Ich weiß, angesichts der derzeitigen Konflikte mag das vielleicht zynisch klingen. Und es geht auch nicht darum, kein Mitgefühl zu haben. Aber es geht darum, dass wir, denen es wirklich gut geht und die nichts zu befürchten haben, uns bewusst machen, was wir hier haben. Dass wir ein gutes und sicheres Leben führen können, dass wir gesund sind, dass wir uns ernähren können, dass wir einen guten Freundes- und Familienkreis haben, dass wir eine Arbeit haben und Geld verdienen. Das allein sind schon sehr gute Rahmenbedingungen für ‚Glücklichsein‘. Und dennoch sind sehr viele Menschen, die das alles haben, unzufrieden.

Nochmal: mit welchem Blick siehst du auf dich und dein Leben? Was würdest du gerne ändern? Und wie lange willst du noch darauf warten? Hast du die Möglichkeit dazu? Was hindert dich daran, es zu tun, und ist es wirklich ein Hinderungsgrund?
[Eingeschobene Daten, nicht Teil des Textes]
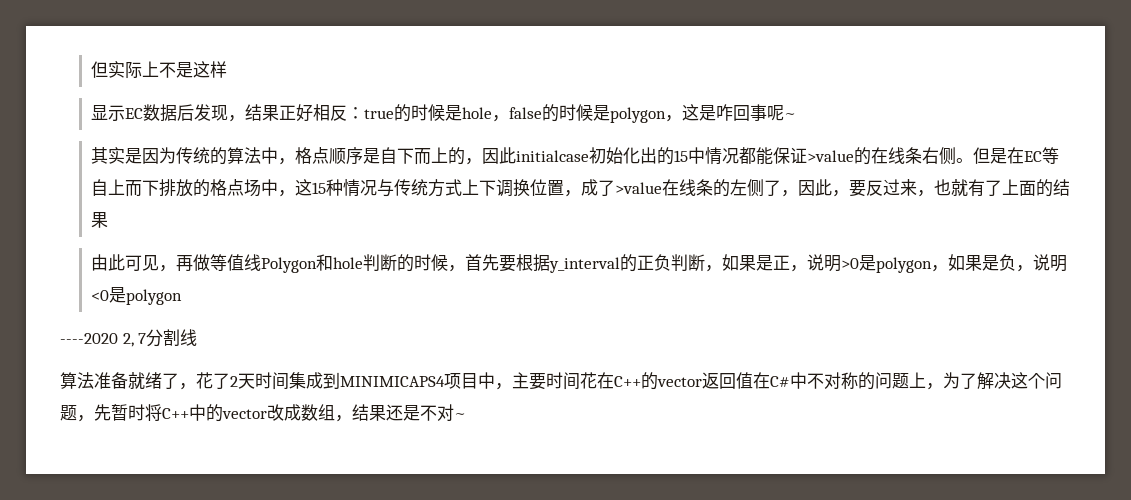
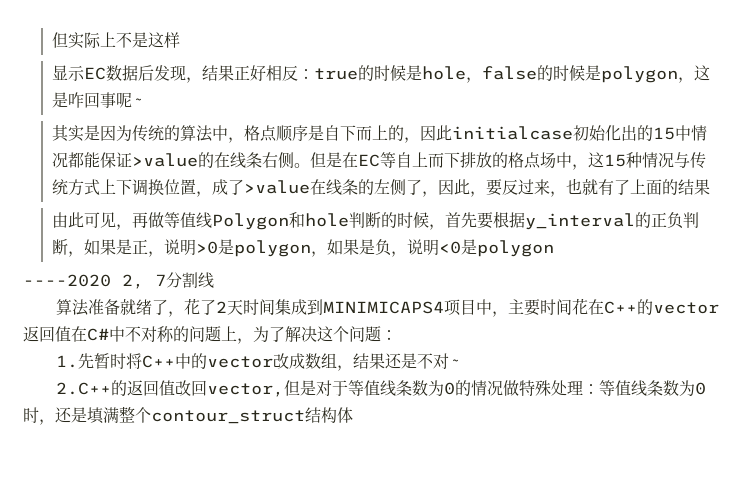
- 算法准备就绪了，花了2天时间集成到MINIMICAPS4项目中，主要时间花在C++的vector返回值在C#中不对称的问题上，为了解决这个问题，先暂时将C++中的vector改成数组，结果还是不对~
+ 算法准备就绪了，花了2天时间集成到MINIMICAPS4项目中，主要时间花在C++的vector返回值在C#中不对称的问题上，为了解决这个问题：
+ 1.先暂时将C++中的vector改成数组，结果还是不对~
+ 2.C++的返回值改回vector,但是对于等值线条数为0的情况做特殊处理：等值线条数为0时，还是填满整个contour_struct结构体

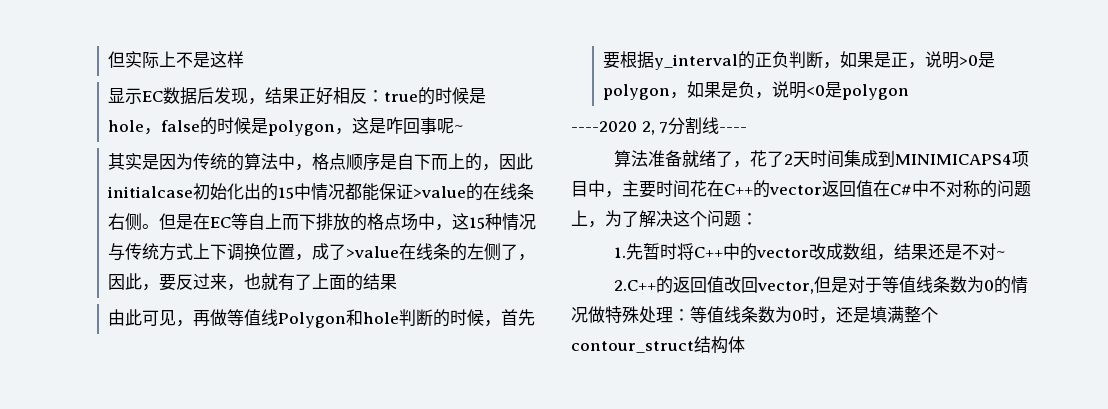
- ----2020 2, 7分割线
+ ----2020 2, 7分割线----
Ich wusste damals, ich darf nicht mehr warten und bin in unbekannte Gewässer gesprungen. Das war nicht einfach, ich habe auch Angst gehabt vor dem, was auf mich zukommt. Viele haben es nicht verstanden, ich anfangs auch nicht. Aber das Leben hat mich getragen und bis hierher zu dir geführt. Ich konnte es und du kannst es auch, du brauchst nur ein wenig Mut und Zuversicht sowie jemanden der an dich glaubt und dich moralisch unterstützt.

Martin Luther King jr. sagte: „Du musst nicht den ganzen Weg sehen. Mach einfach den ersten Schritt.“

In diesem Sinne möchte ich dich ermutigen und mit meinen Gedanken inspirieren sowie dich auch sehr gerne auf dieser Reise begleiten. Dein Blick auf das Leben wird ein anderer sein.